### WORK ITEM:
Return exactly the lines below, starting with the one that has "Black & Blue" and going on through the one that has "Rico | Lava".
DATA TO EXAMINE below:
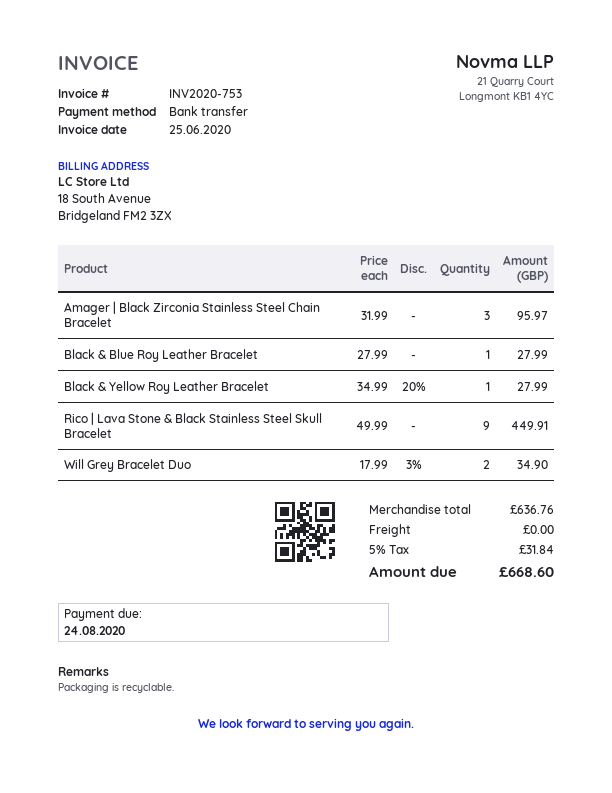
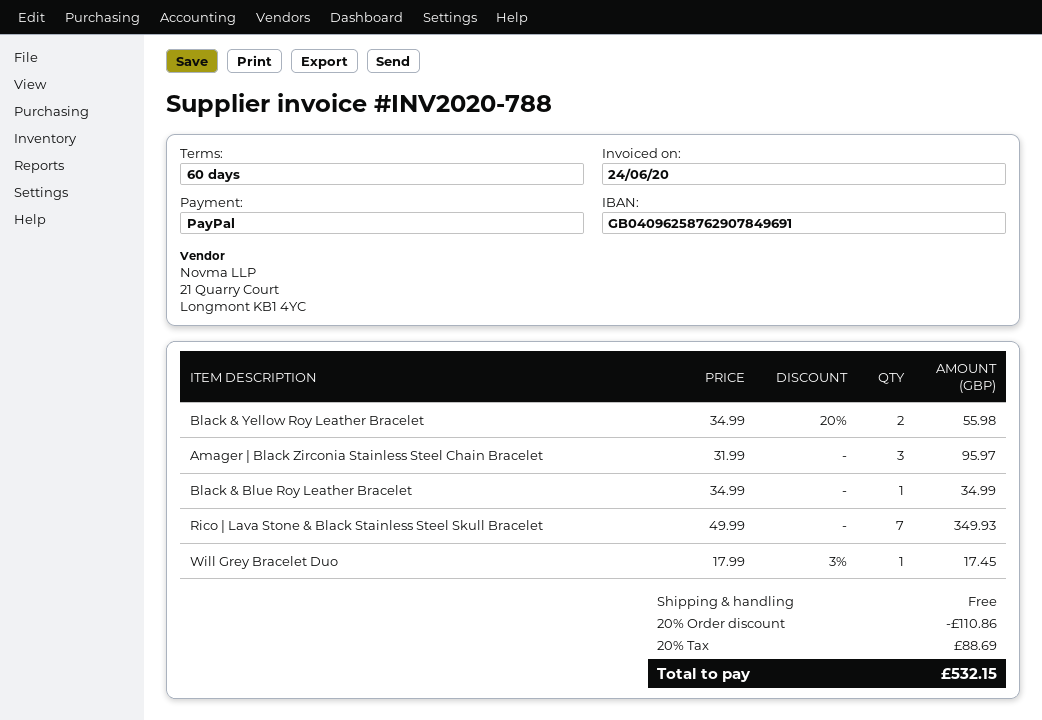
invoice number: INV2020-753 -> INV2020-788
invoice date: 2020-06-25 -> 2020-06-24
payment method: bank transfer -> PayPal
Black & Blue Roy Leather Bracelet: 1 x 27.99 = 27.99 -> 1 x 34.99 = 34.99
Black & Yellow Roy Leather Bracelet: 1 x 34.99 - 20% = 27.99 -> 2 x 34.99 - 20% = 55.98
Rico | Lava Stone & Black Stainless Steel Skull Bracelet: 9 x 49.99 = 449.91 -> 7 x 49.99 = 349.93
Will Grey Bracelet Duo: 2 x 17.99 - 3% = 34.90 -> 1 x 17.99 - 3% = 17.45
discount: none -> 20% = 110.86
tax: 5% = 31.84 -> 20% = 88.69
total: 668.60 -> 532.15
End of DATA TO EXAMINE.
### RESPONSE TO THIS TASK:
Black & Blue Roy Leather Bracelet: 1 x 27.99 = 27.99 -> 1 x 34.99 = 34.99
Black & Yellow Roy Leather Bracelet: 1 x 34.99 - 20% = 27.99 -> 2 x 34.99 - 20% = 55.98
Rico | Lava Stone & Black Stainless Steel Skull Bracelet: 9 x 49.99 = 449.91 -> 7 x 49.99 = 349.93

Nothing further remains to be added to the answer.